The Repair Coalition—which is also calling itself repair.org—includes members from the EFF, iFixit, PC Rebuilders & Recyclers, The Fixers Collective, Public Knowledge, and a series of other smaller industry groups.

“All consumer appliances, from refrigerators to microwaves, very much have repair monopolies from manufacturers, even if you are able to buy parts,” Gordon-Byrne said. Customers who have dared to repair their refrigerator will get to a certain part of a repair and find that components for thermostats or valve controls are locked down via passwords that manufacturers only give to licensed repair shops that they themselves control. The problem is only going to get worse as the Internet of Things takes hold.

“We’ve had these kinds of issues for a long time, but now with the electronics-fication of everything, they’re affecting literally everything in the world that is complex enough to have digital components,” Kyle Wiens, the CEO of iFixit, told me.

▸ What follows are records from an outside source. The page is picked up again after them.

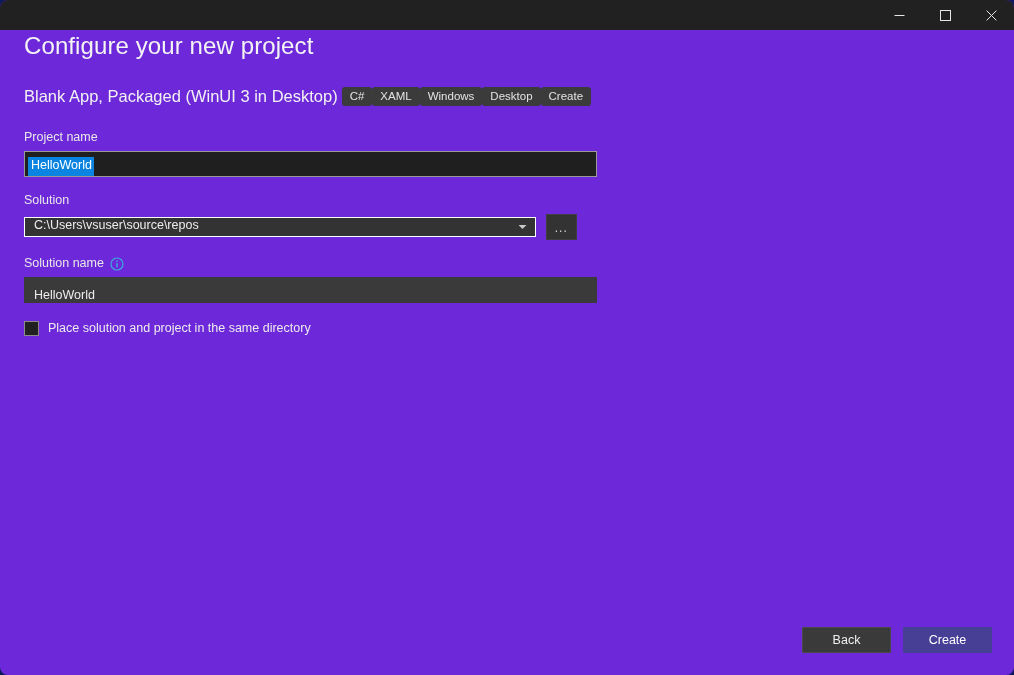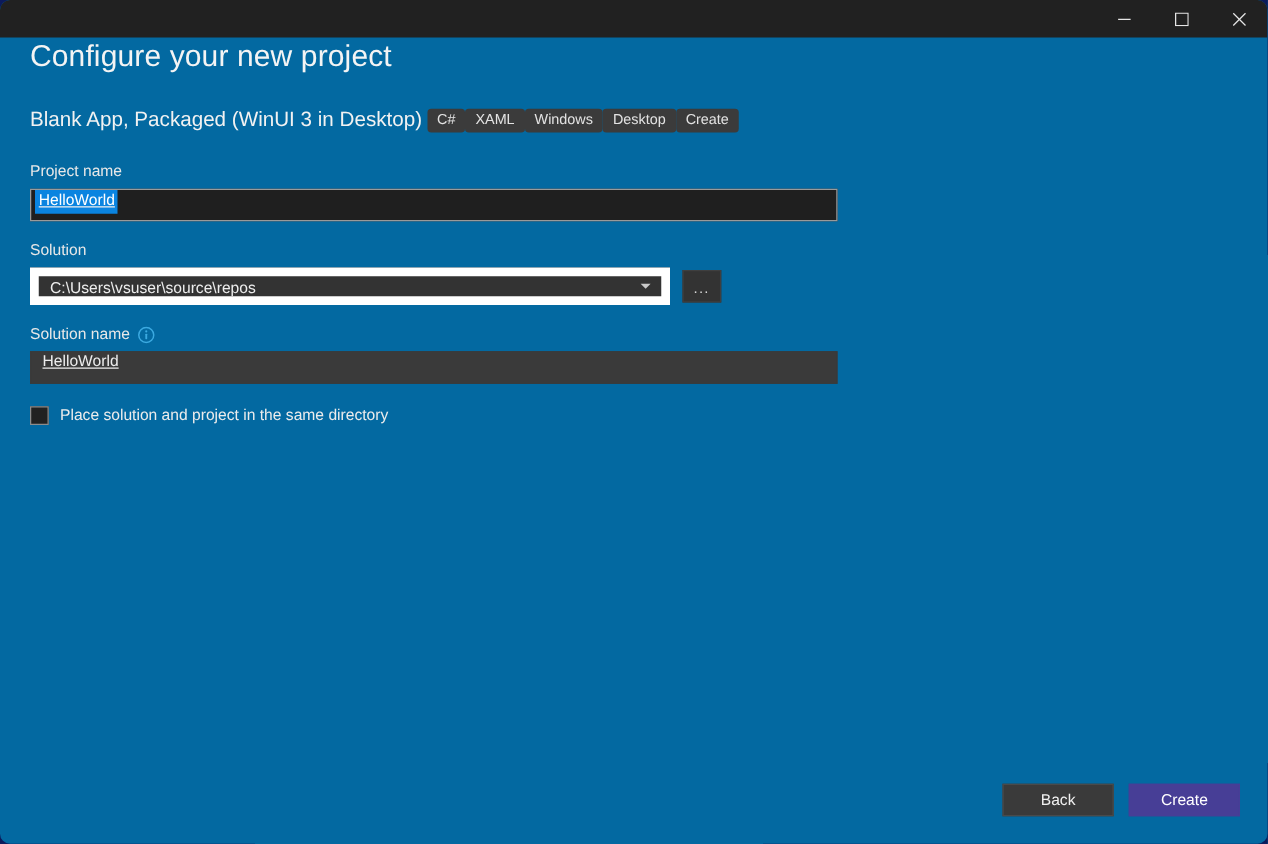"Configure your new project" #window { background: #0369a1 -> #6d28d9 }
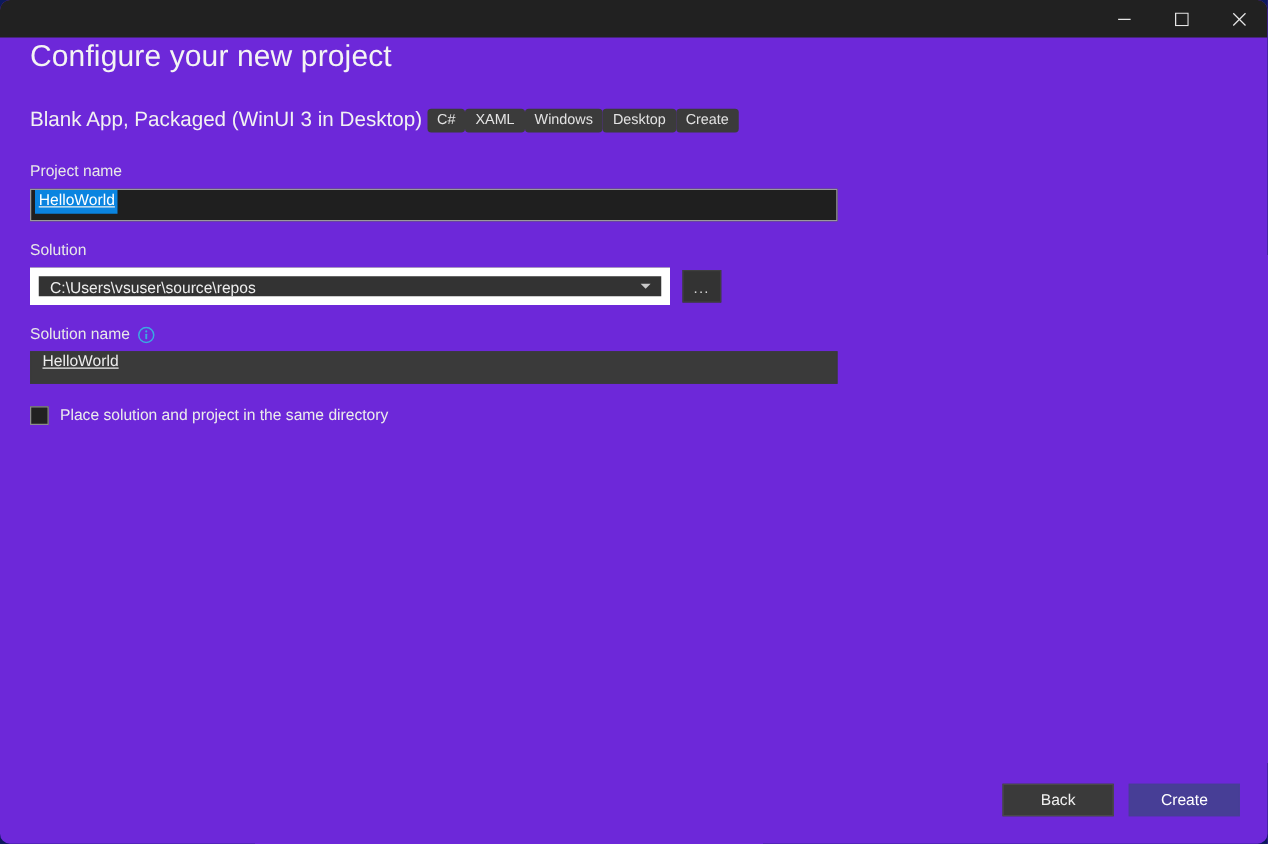"HelloWorld" .textbox { align-items: flex-start -> flex-end; text-decoration: underline -> none; width: 646px -> 573px }
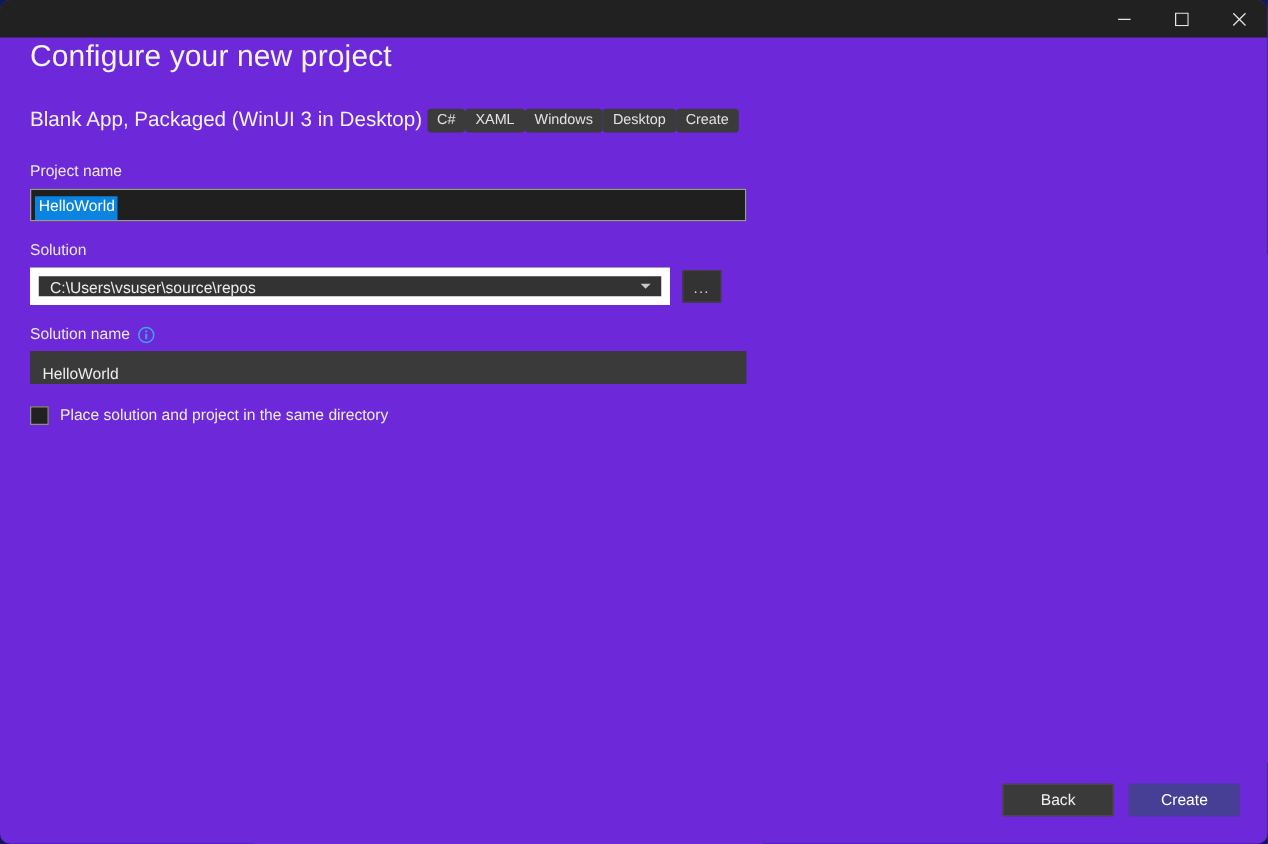"C:\Users\vsuser\source\repos" .combobox { align-items: flex-end -> flex-start; border: 7px solid #ffffff -> 1px solid #ffffff; height: 30px -> 20px }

And so The Repair Coalition will primarily work at a federal level to repeal Section 1201 of the DMCA, which states that it’s illegal to “circumvent a technological measure that effectively controls access to a work protected under [the DMCA].” Thus far, activists have tried to gain “exemptions” to this section—it’s why you’re allowed to repair a John Deere tractor or a smartphone that has software in it. But the exemption process is grueling and has to be done every three years.

“I don’t like exempting equipment because it’s all conceptually the same problem,” Gordon-Byrne said.

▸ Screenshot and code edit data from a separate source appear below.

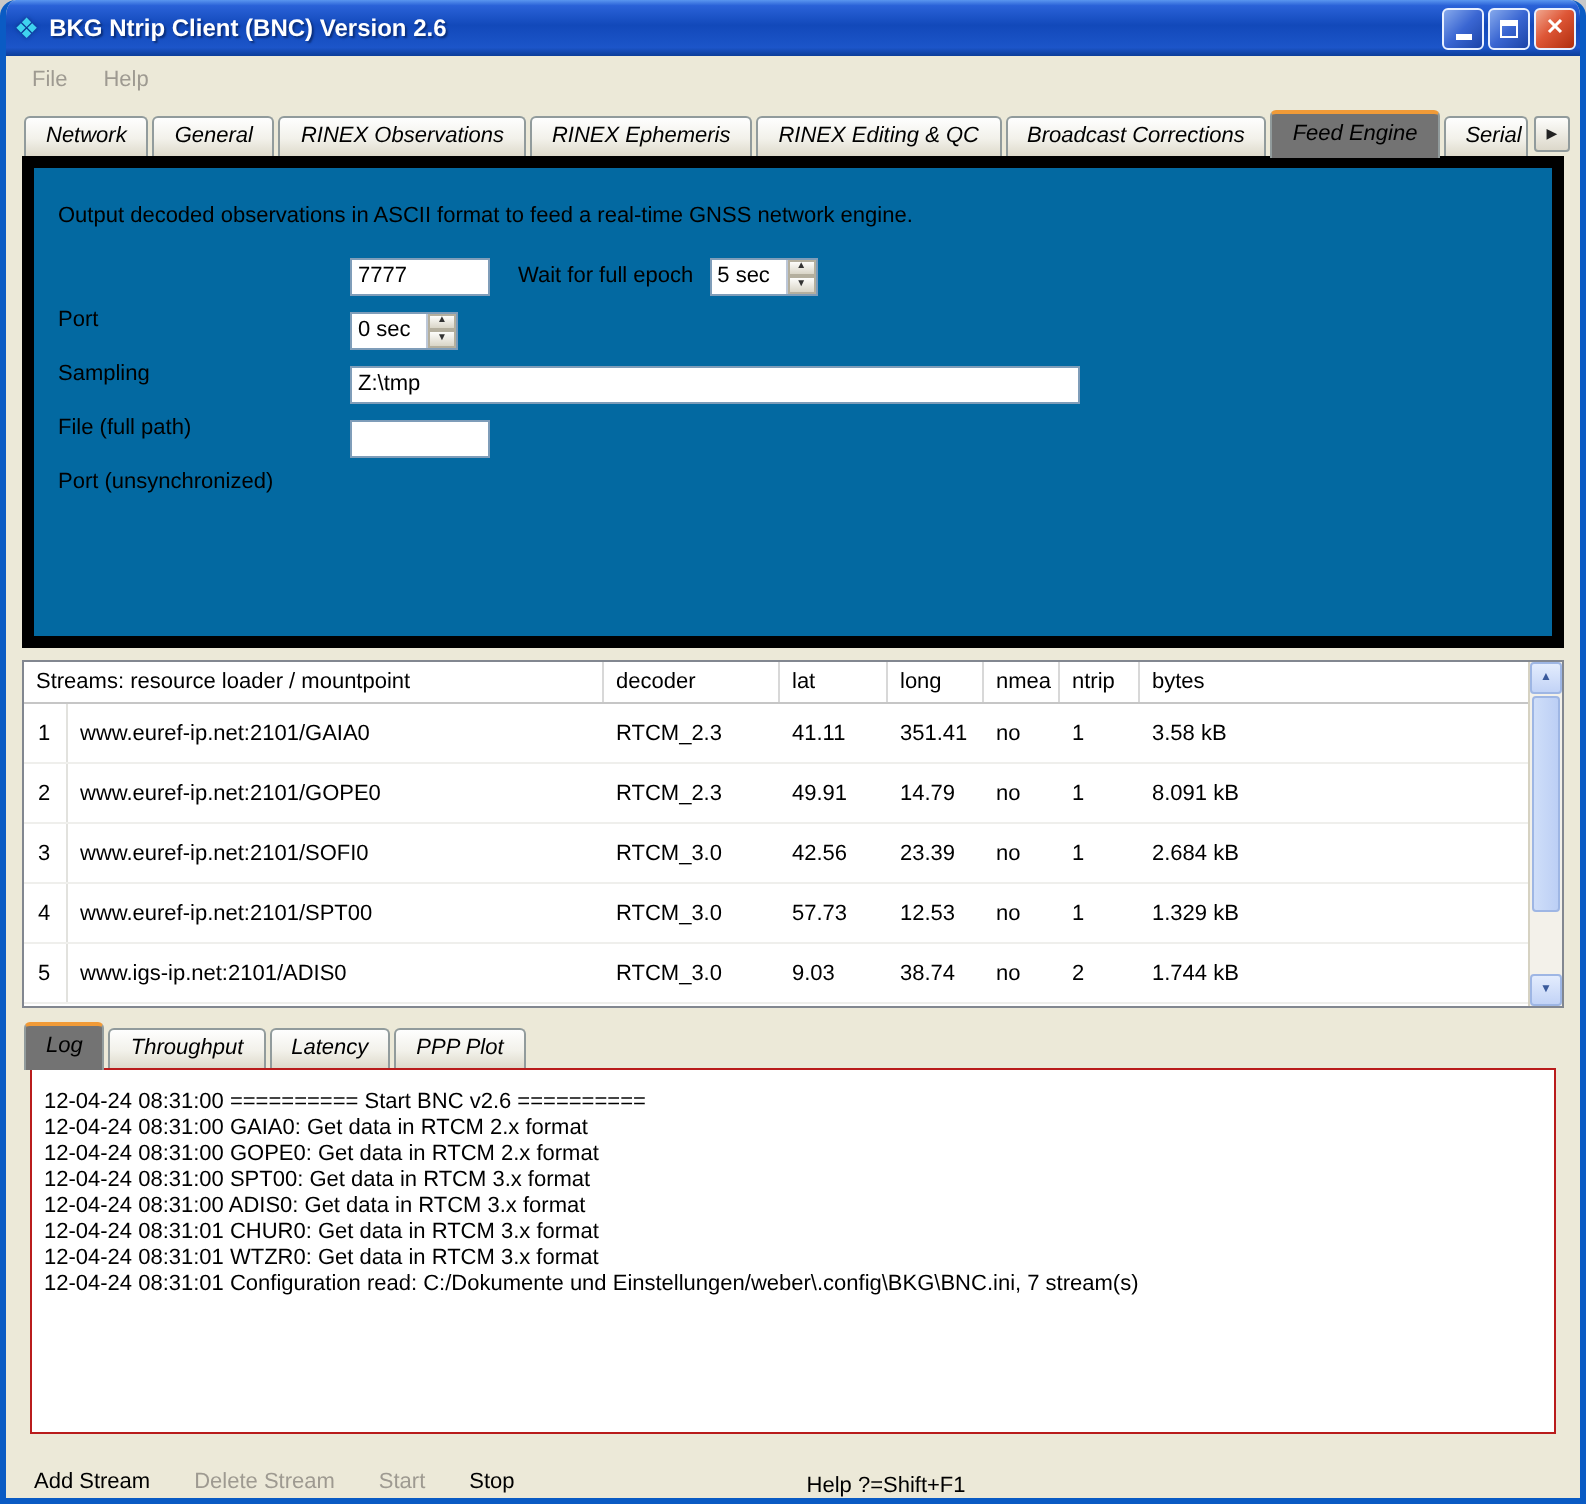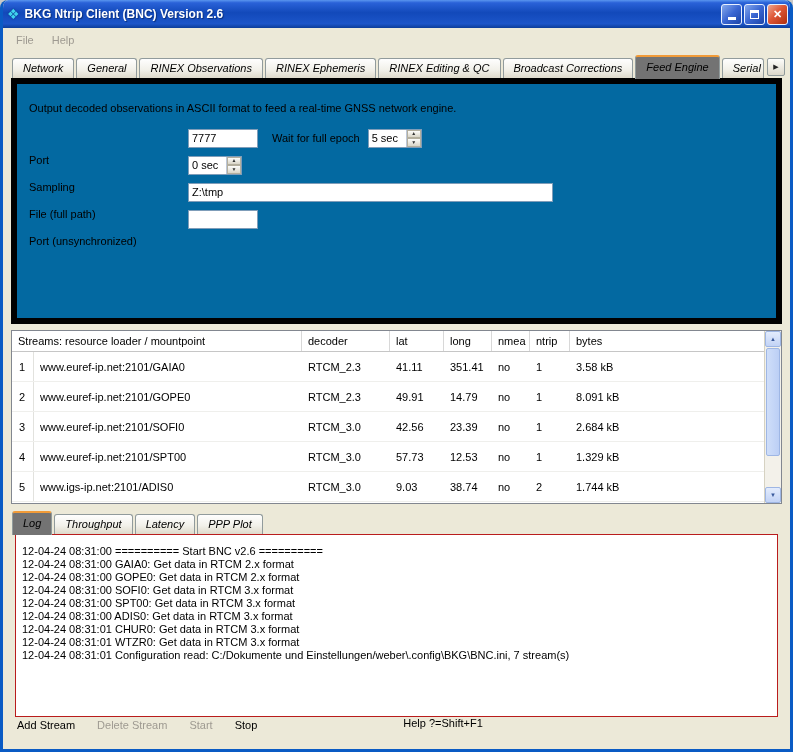"Port" .f-label { width: 159px -> 146px }
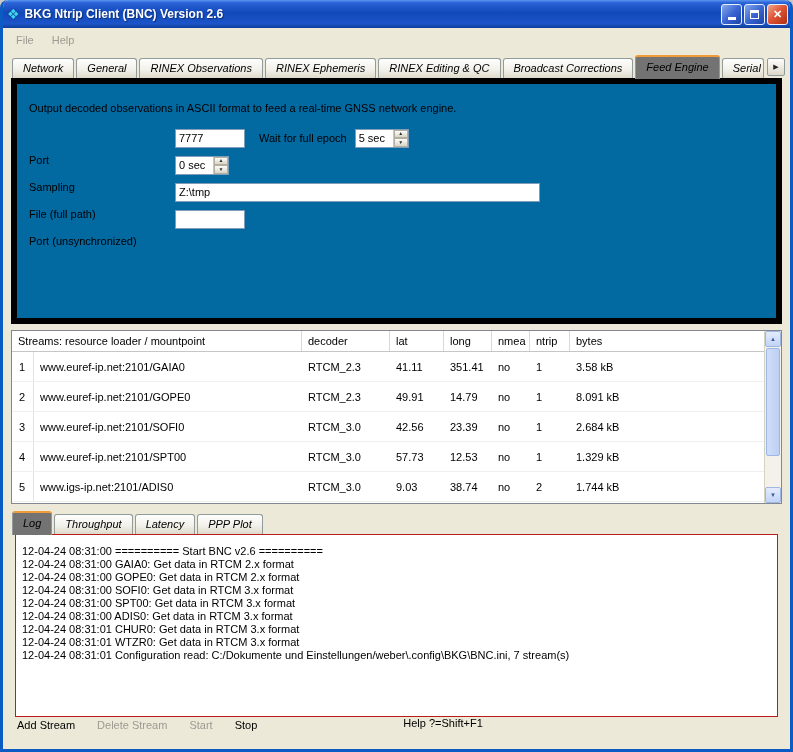"12-04-24 08:31:00 SOFI0: Get data" div.log-line { html: <div>12-04-24 08:31:00 SOFI0: Get data in RTCM 3.x format</div> -> none }
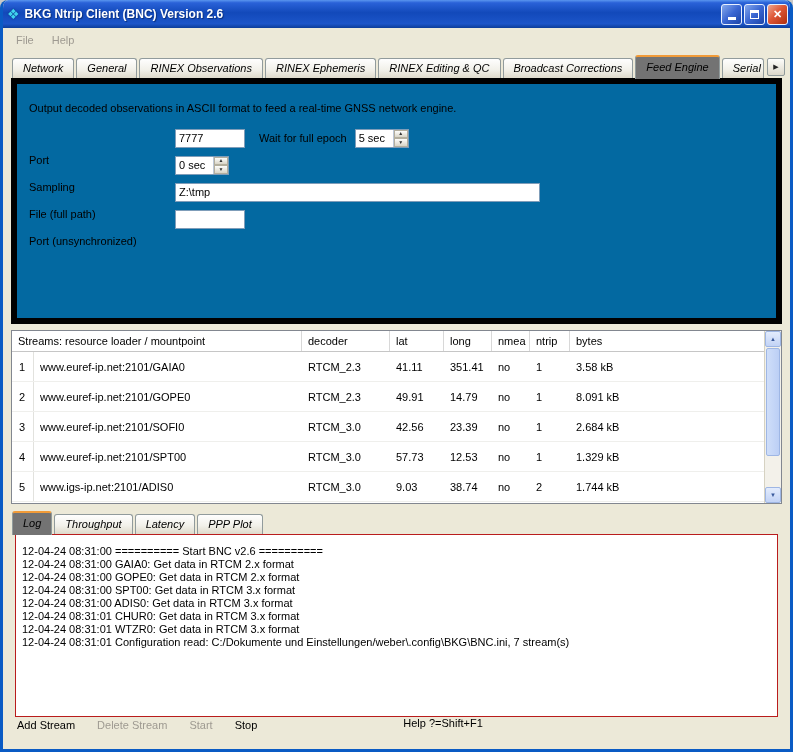"Add Stream" .bottombar { align-items: flex-start -> flex-end }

On a state level, the group will push for laws such as one being proposed in New York that would require manufacturers to provide repair manuals and sell parts to anyone—not just licensed repair people—for their products. The thought is that, if enough states pass similar legislation, it will become burdensome for manufacturers to continue along with the status quo. At some point, it will become easier to simply allow people to fix the things they own.

“We want to become an umbrella organization for repair,” Gordon-Byrne said. “We want to help the small repair technicians that aren’t getting help from anywhere else.”